Your instructions: Reproduce exactly, with no pictures, each line from the opening of the material down through the line containing "(584, 214) none -> [379,91,388,99] a".

Dataset excerpts:

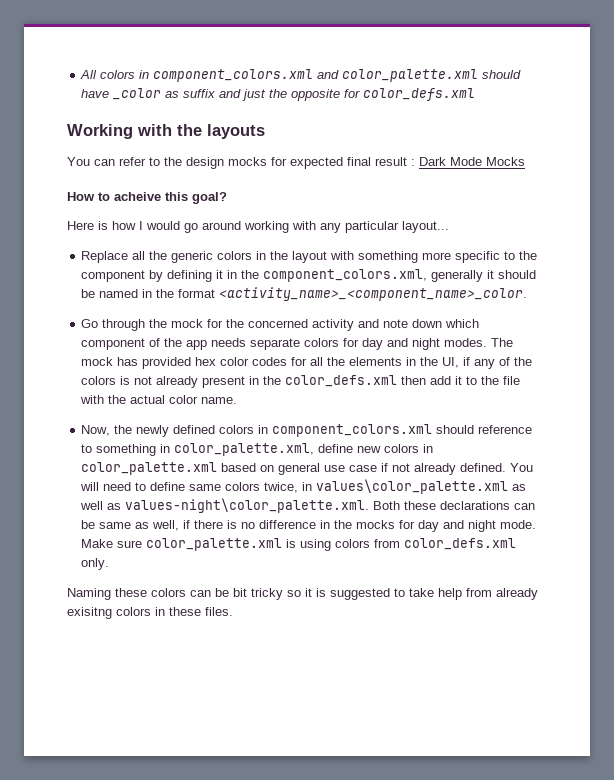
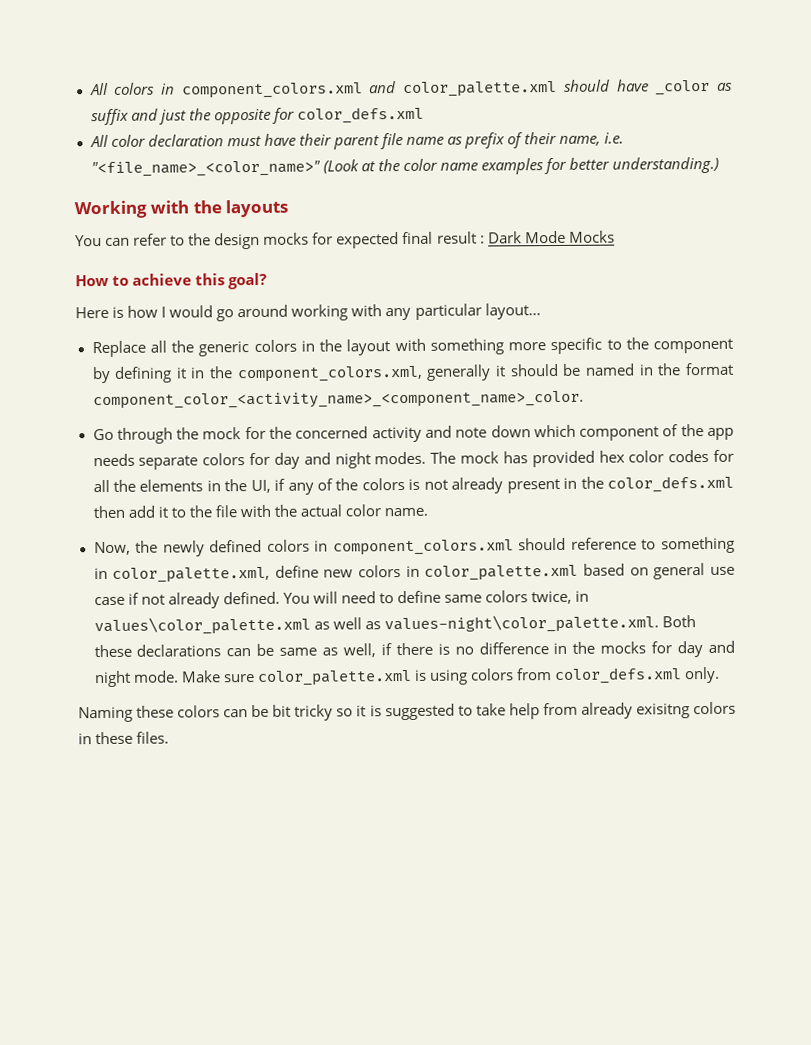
(476, 94) none -> [89,131,625,150] [90,156,719,178] // All color declaration must have their parent file name as prefix of their name, i.e. "<file_name>_<color_name>" (Look at the color name examples for better understanding.)
[114,192,161,201] acheive -> [132,273,193,286] achieve
[219,287,528,301] <activity_name>_<component_name>_color. -> [92,390,584,410] component_color_<activity_name>_<component_name>_color.

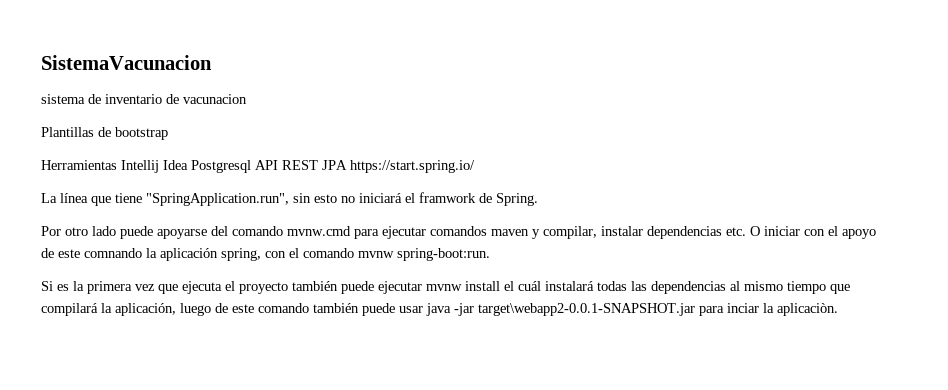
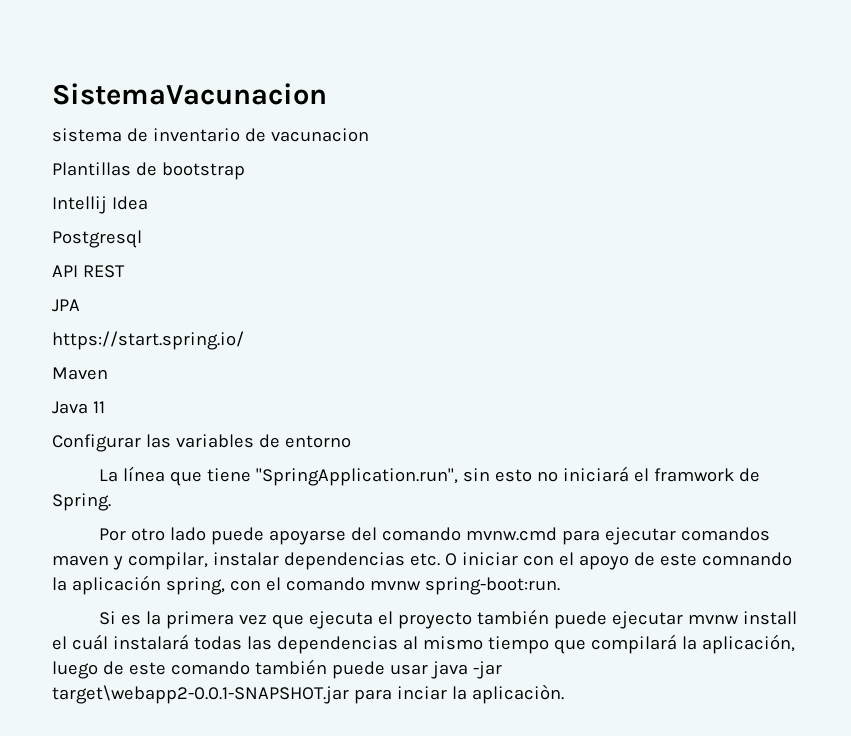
[41,160,117,170] Herramientas -> (245, 171) none
(188, 165) none -> (148, 203) //
(251, 166) none -> (142, 239) //
(318, 165) none -> (125, 271) //
(347, 165) none -> (80, 305) //
(475, 166) none -> [52,367,108,380] [52,401,105,414] [52,434,351,452] // Maven // Java 11 // Configurar las variables de entorno

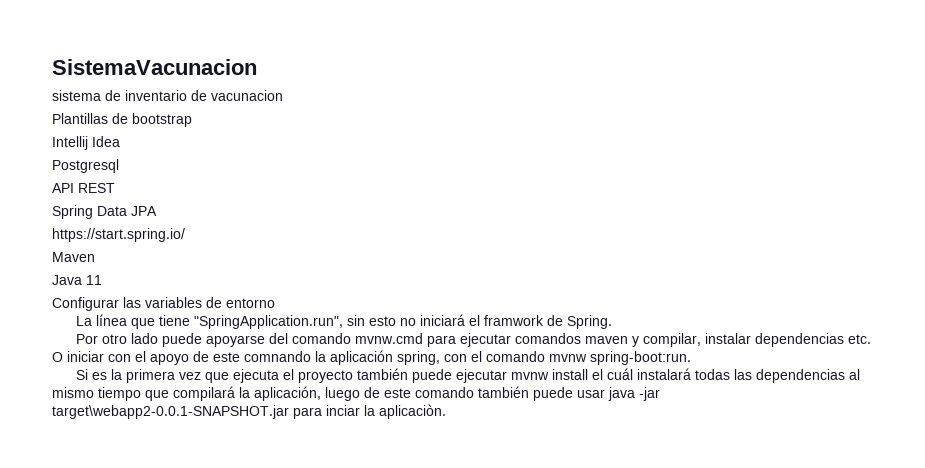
(125, 271) none -> [52,205,127,219] Spring Data

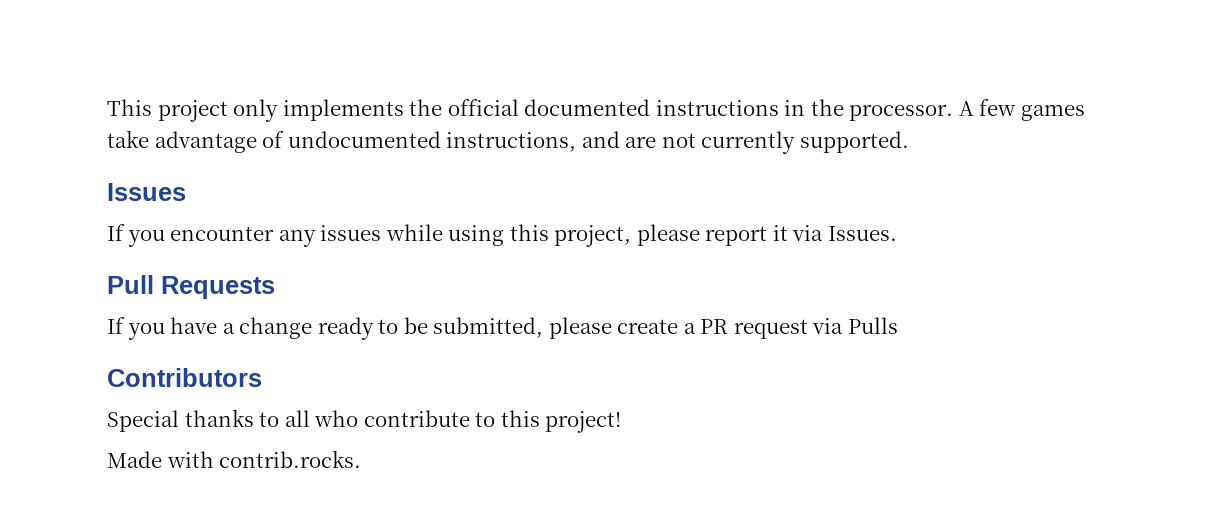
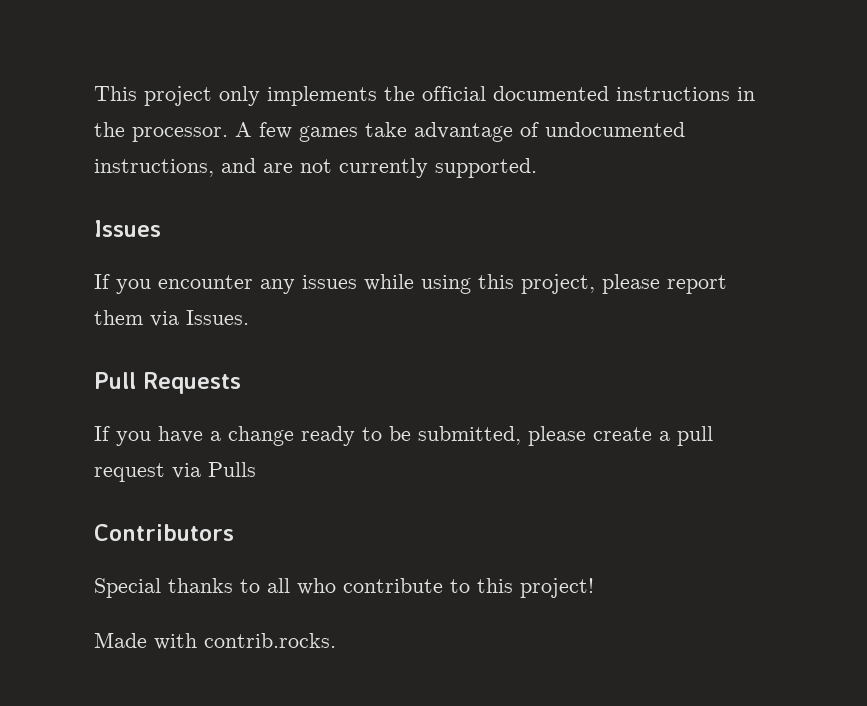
[772,225,788,241] it -> [94,310,143,325] them
[700,319,729,334] PR -> [677,426,713,446] pull

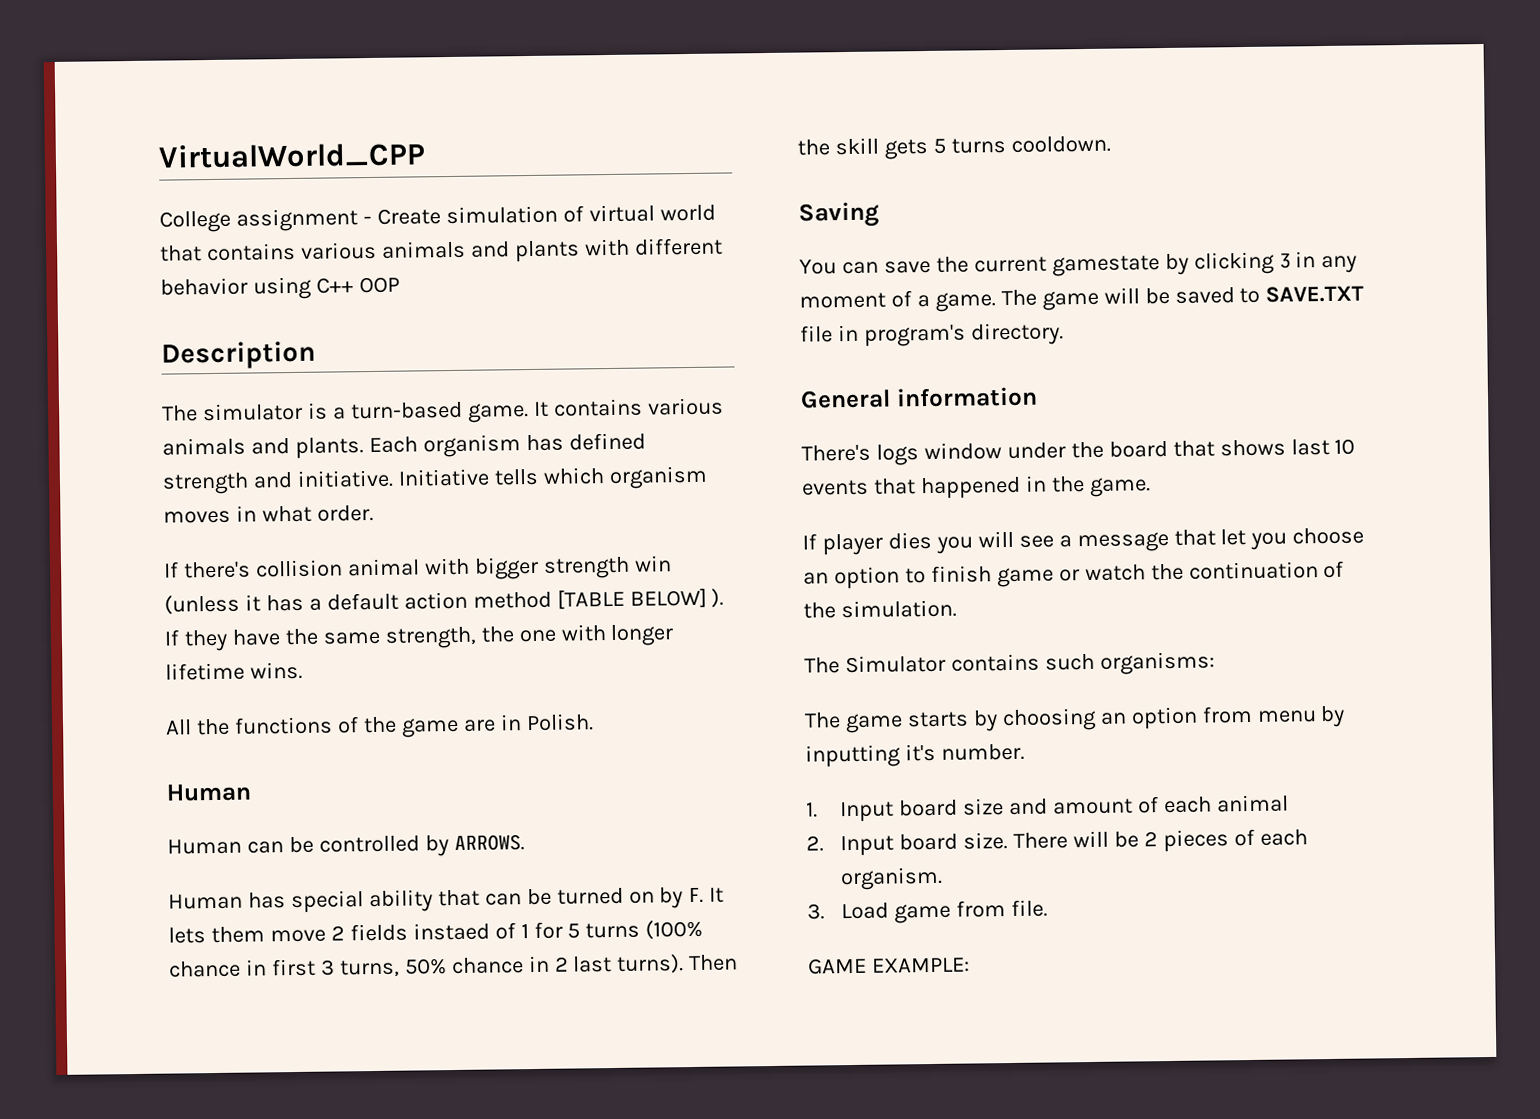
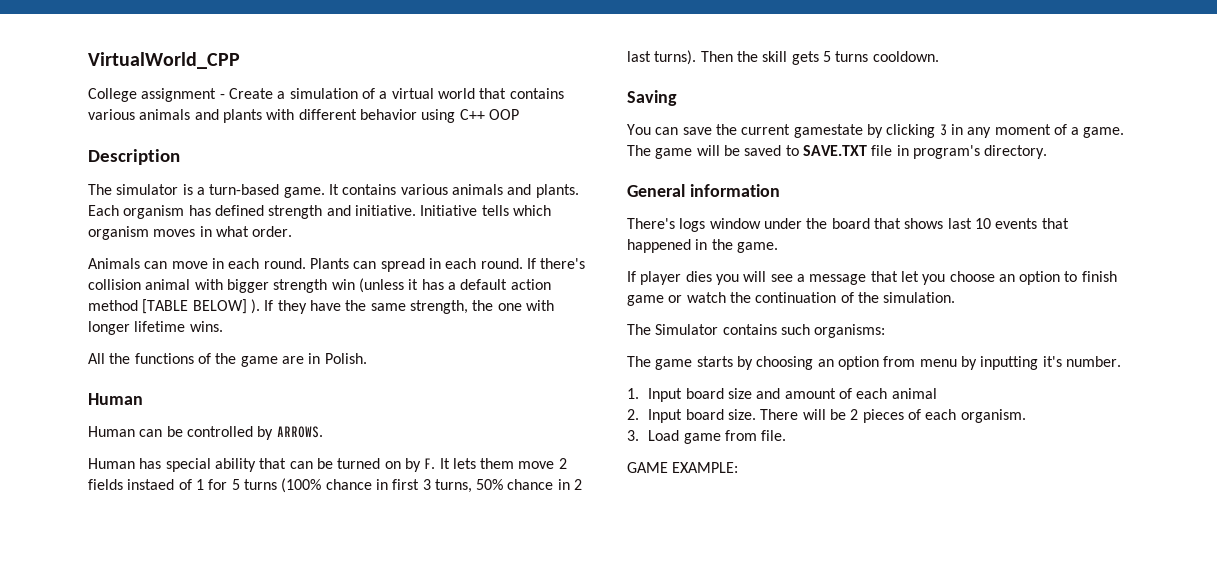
(441, 216) none -> [277,91,286,99] a
(584, 214) none -> [379,91,388,99] a
(374, 513) none -> [88,258,523,272] Animals can move in each round. Plants can spread in each round.

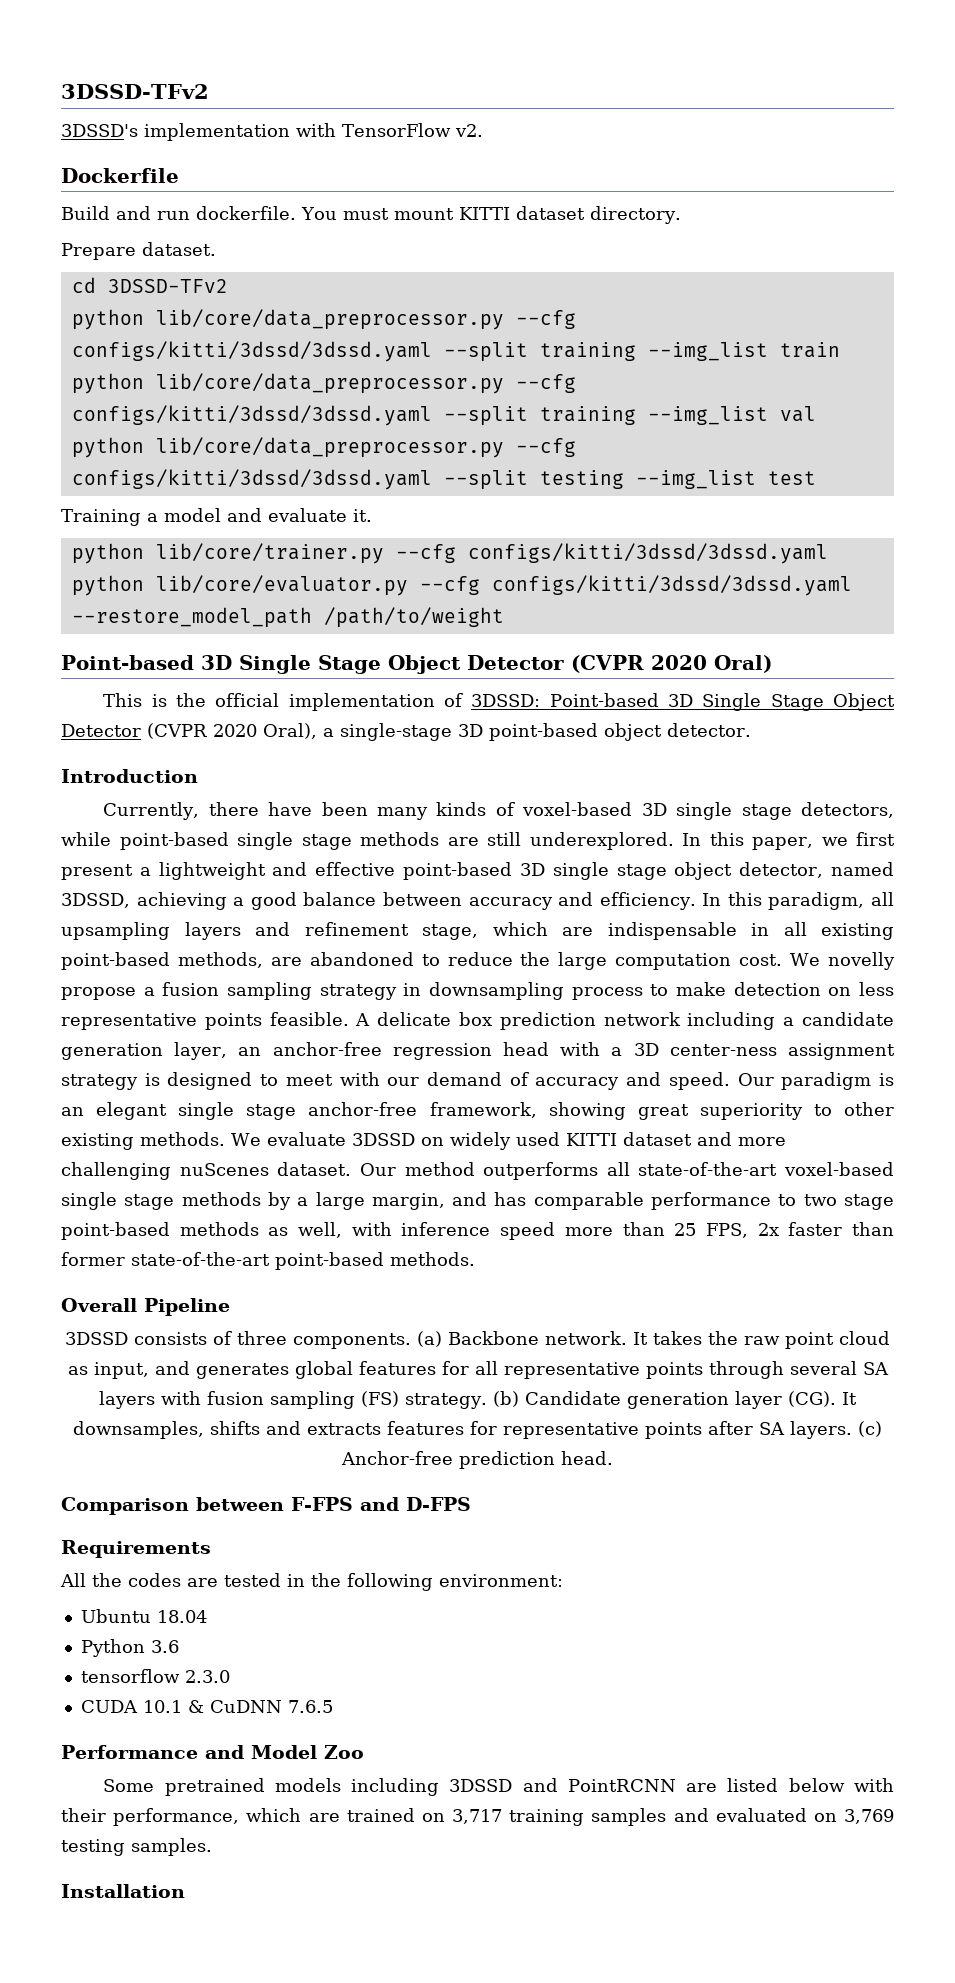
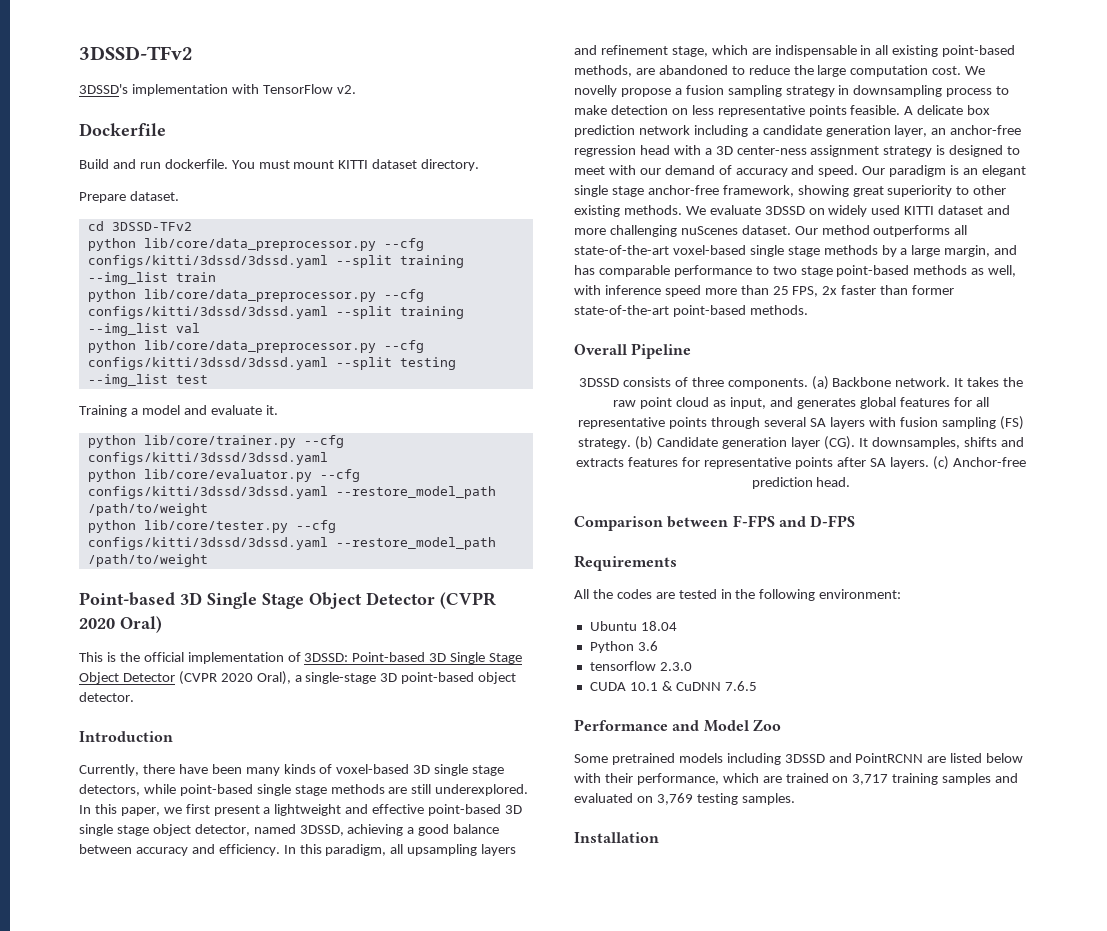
(504, 617) none -> [87,520,336,533] [87,537,496,550] [87,554,208,567] // python lib/core/tester.py --cfg configs/kitti/3dssd/3dssd.yaml --restore_model_path /path/to/weight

Task response:
(476, 94) none -> [89,131,625,150] [90,156,719,178] // All color declaration must have their parent file name as prefix of their name, i.e. "<file_name>_<color_name>" (Look at the color name examples for better understanding.)
[114,192,161,201] acheive -> [132,273,193,286] achieve
[219,287,528,301] <activity_name>_<component_name>_color. -> [92,390,584,410] component_color_<activity_name>_<component_name>_color.

[41,160,117,170] Herramientas -> (245, 171) none
(188, 165) none -> (148, 203) //
(251, 166) none -> (142, 239) //
(318, 165) none -> (125, 271) //
(347, 165) none -> (80, 305) //
(475, 166) none -> [52,367,108,380] [52,401,105,414] [52,434,351,452] // Maven // Java 11 // Configurar las variables de entorno

(125, 271) none -> [52,205,127,219] Spring Data

[772,225,788,241] it -> [94,310,143,325] them
[700,319,729,334] PR -> [677,426,713,446] pull

(441, 216) none -> [277,91,286,99] a
(584, 214) none -> [379,91,388,99] a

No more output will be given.